Burgers Almost Never Come From A Single Cow

When you bite into a burger or go shopping for ground beef to make your own, you may think that each beef patty is made from the meat of one cow, or just a few cows at most. In most cases, hamburger patties are actually made with ground beef from a lot more cows than you think. Farm Progress surveyed American consumers on this topic back in 2017, and almost no responders correctly guessed the number of cows that typically go into a single hamburger. Almost everyone (90% of respondents, to be exact) guessed too low.

So what is the true number? Meat from more than 100 cows can be used to make one hamburger. If this sounds impossibly high, consider that McDonald's said in 2014 that this many cows may go into its signature Big Mac burgers, according to the Washington Post.

It's important to note that in America, ground beef and hamburger patties are not considered the same, according to U.S. Department of Agriculture (USDA) standards.
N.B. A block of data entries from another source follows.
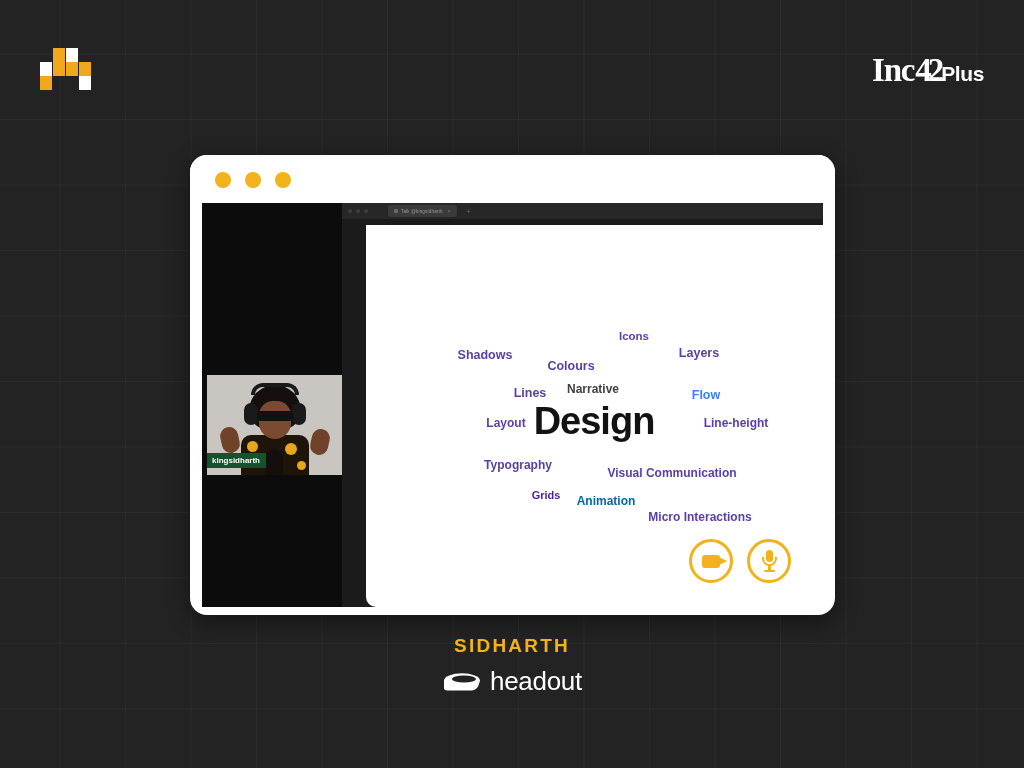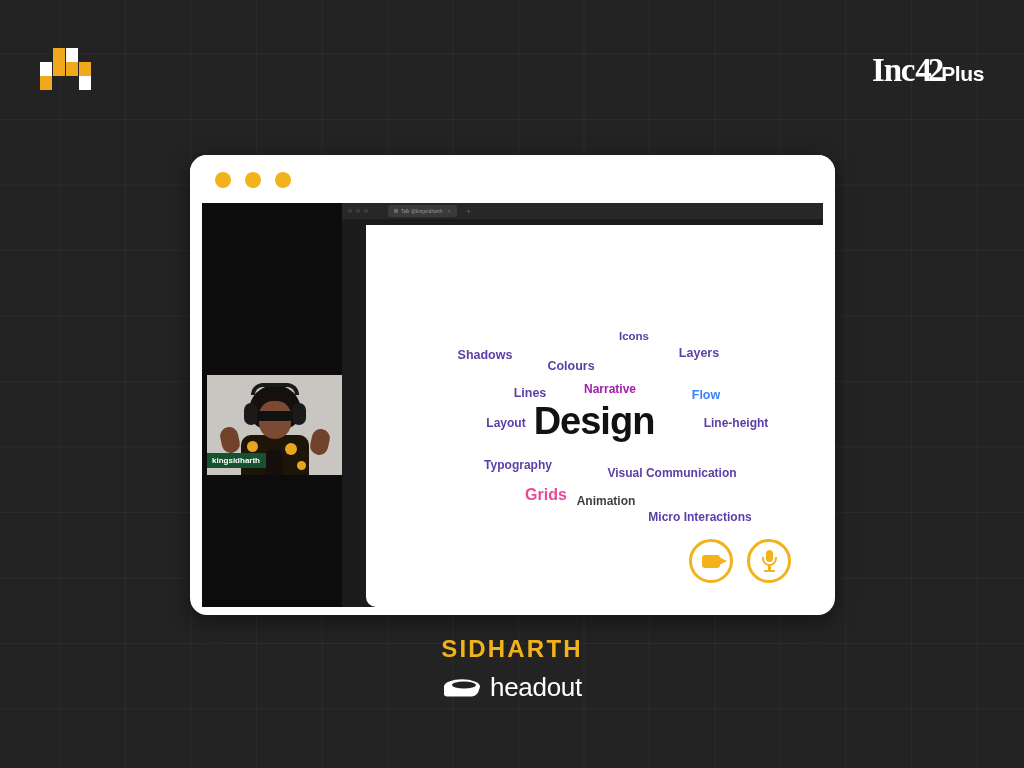"Narrative" span.w { color: #a21caf -> #404040; left: 244px -> 227px }
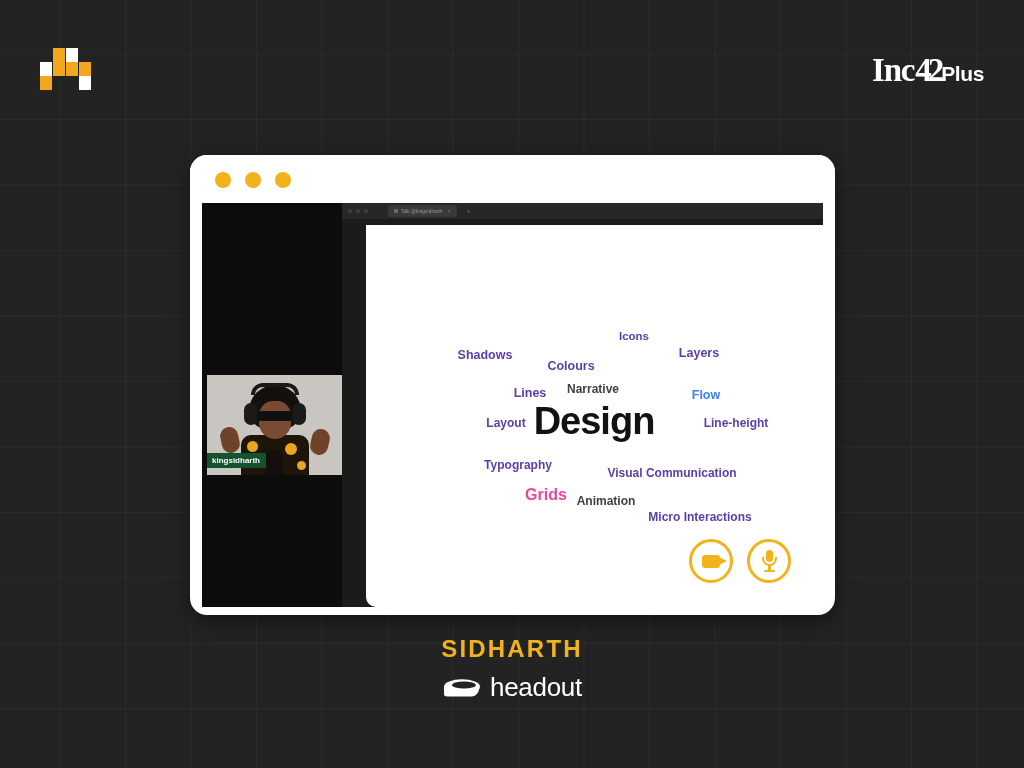"Grids" span.w { color: #ec4899 -> #4c1d95; font-size: 16px -> 11px }
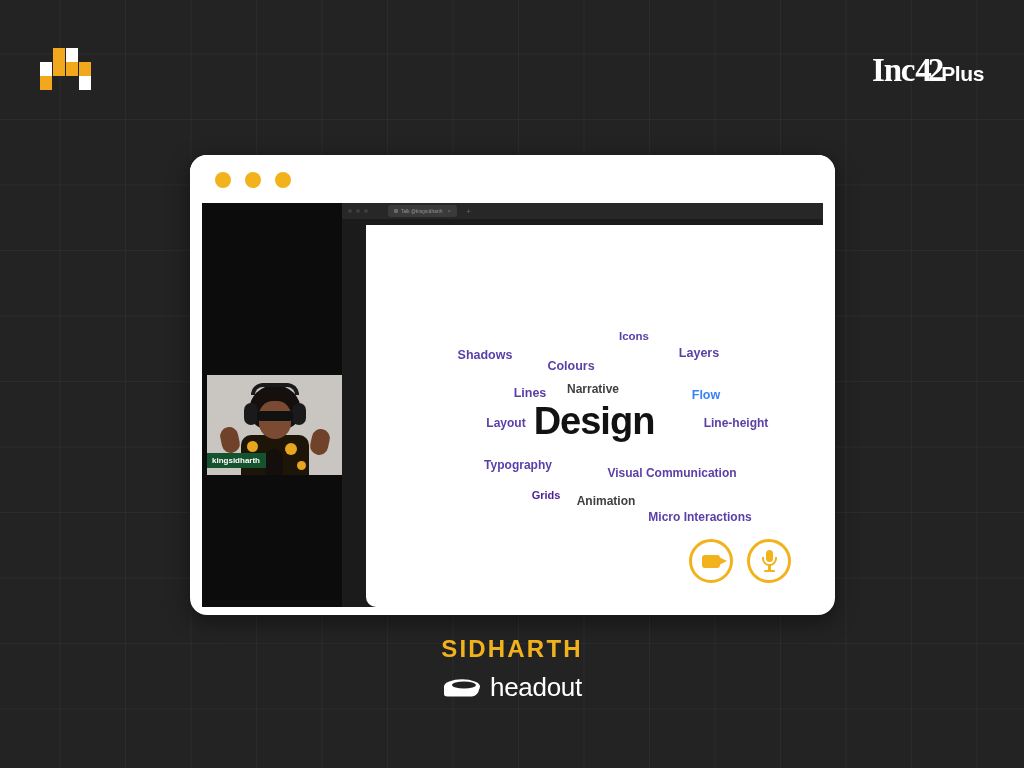"Animation" span.w { color: #404040 -> #0369a1 }
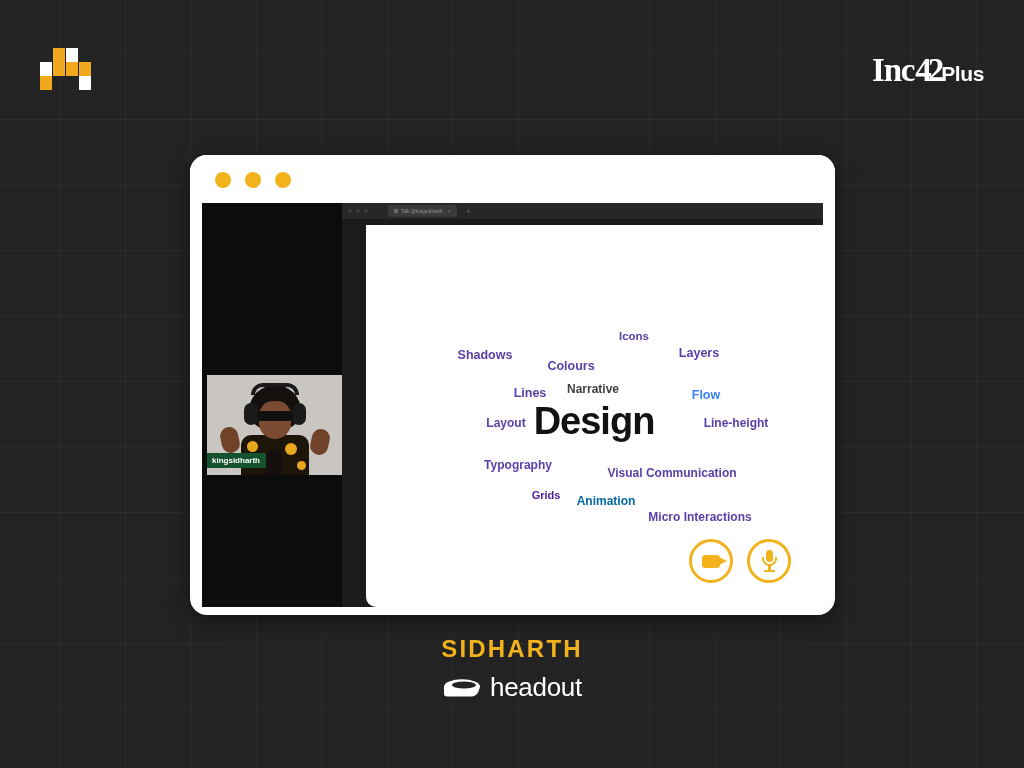"SIDHARTH" #speaker-name { font-size: 24px -> 19px }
Products labeled as "hamburgers" can have extra beef fat added to them by manufacturers, but products called "ground beef" cannot. It's possible that the extra fat added to hamburger products could come from yet more cows, adding to the total number of animals used in a single patty.

How hamburgers are really made

Some beef products are typically made from a single cow, while others are almost surely not. In the case of steak, most cuts are sourced from a single cow. The reason why hamburgers wind up containing meat from many cows originates in the butchering process. Butchers first remove what are called primal and sub-primal cuts. Examples of the former include rib, chuck, loin, and brisket cuts; the latter category includes ribeye and round cuts of steak.

Whatever beef byproducts are left over are known as trimmings. Trimmings from many butchered cows are combined by manufacturers, then sorted in order to meet certain lean-to-fat percentages before being ground up to produce ground beef. The only exception is organs, which the USDA prohibits (excepting tongue and heart) from use in ground beef. This is how meat from over 100 cows comes together to form ground beef that is used all over the country.

However, some ground beef is labeled in a way that tells you it was made with just one cut of the cow. Primal and sub-primal cuts may be used to make ground beef, and will be labeled accordingly. Ground chuck is made from chuck roast, and ground sirloin is obviously made with sirloin. These products are of higher quality than ground beef made with beef trimmings, and beef labeled as "hamburger patties" is often of a lower quality than standard ground beef, since it can include added fat in place of pure meat.

The safety concerns for hamburgers

Once you understand the process of making ground beef, you also understand that 100 cows are not slaughtered solely to make one hamburger — most ground beef is a sort of byproduct of these slaughters. However, you may still be wary when you learn that the production of ground beef does present some safety issues, according to Healthline. Compared to a steak or other whole cut of beef, ground beef presents an increased risk of infection from foodborne pathogens like E. coli and salmonella. 

These can be present in all beef products, but generally speaking, they're located on the surface of cuts like steak, and are cooked off quite easily in a hot pan. That's not the case with ground beef, due to the fact that the meat from many different cows is ground up and thoroughly mixed together, spreading potential pathogens throughout the mixture. What that means is that ground beef must be cooked to a higher temperature to ensure there's no risk of bacterial illness. 

The USDA recommends a final internal temperature of 160 degrees Fahrenheit for all ground beef products. Cross-contamination of other foods after handling ground beef is also a possibility, which is why the Centers for Disease Control and Prevention recommends that restaurant cooks wash their hands, clean utensils, and follow other sanitation practices after handling ground meat. Home cooks ought to do the same.